» WORK REQUEST:
An exact copy of the data is required; the images should not appear in it.

[Source records]

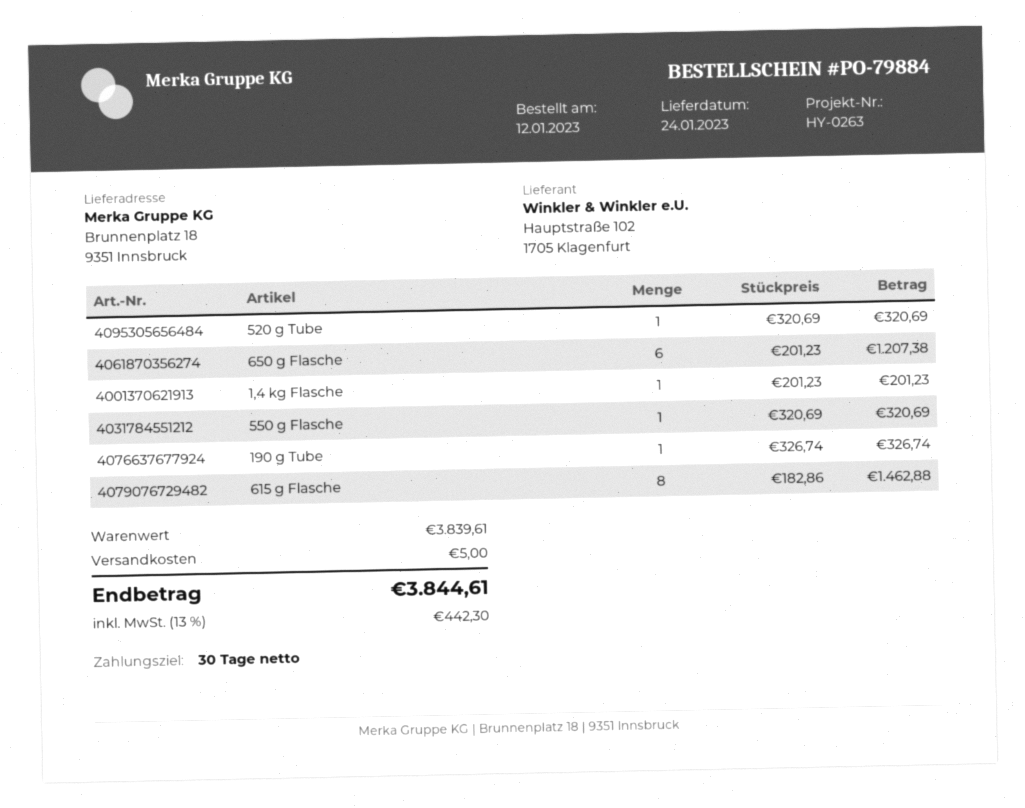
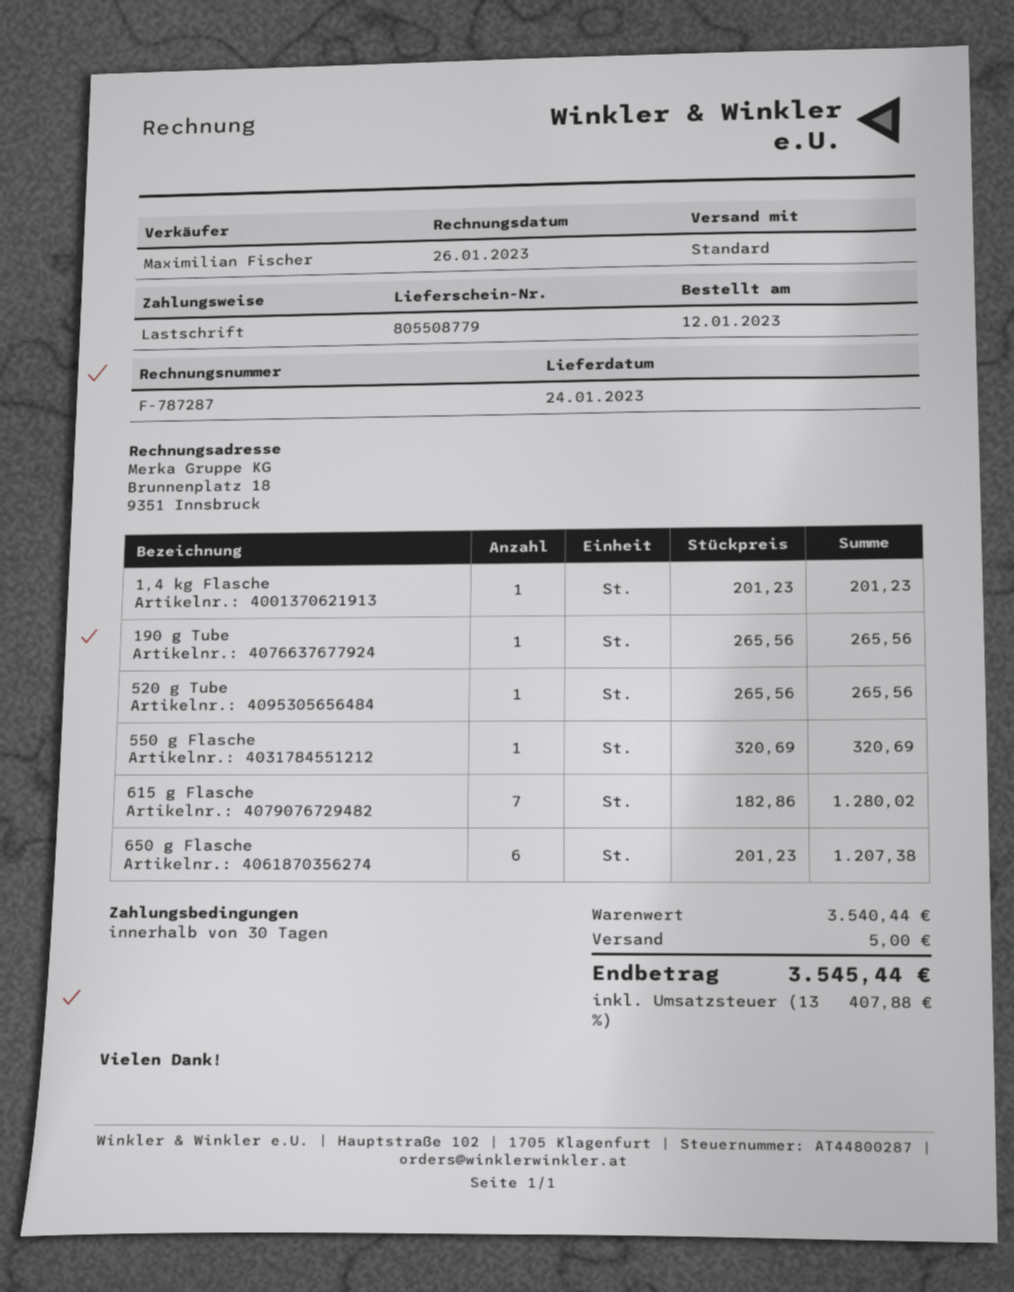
520 g Tube: 1 x 320.69 = 320.69 -> 1 x 265.56 = 265.56
190 g Tube: 1 x 326.74 = 326.74 -> 1 x 265.56 = 265.56
615 g Flasche: 8 x 182.86 = 1462.88 -> 7 x 182.86 = 1280.02
subtotal: 3839.61 -> 3540.44
tax: 13% = 442.30 -> 13% = 407.88
total: 3844.61 -> 3545.44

» WRITTEN ANSWER:
520 g Tube: 1 x 320.69 = 320.69 -> 1 x 265.56 = 265.56
190 g Tube: 1 x 326.74 = 326.74 -> 1 x 265.56 = 265.56
615 g Flasche: 8 x 182.86 = 1462.88 -> 7 x 182.86 = 1280.02
subtotal: 3839.61 -> 3540.44
tax: 13% = 442.30 -> 13% = 407.88
total: 3844.61 -> 3545.44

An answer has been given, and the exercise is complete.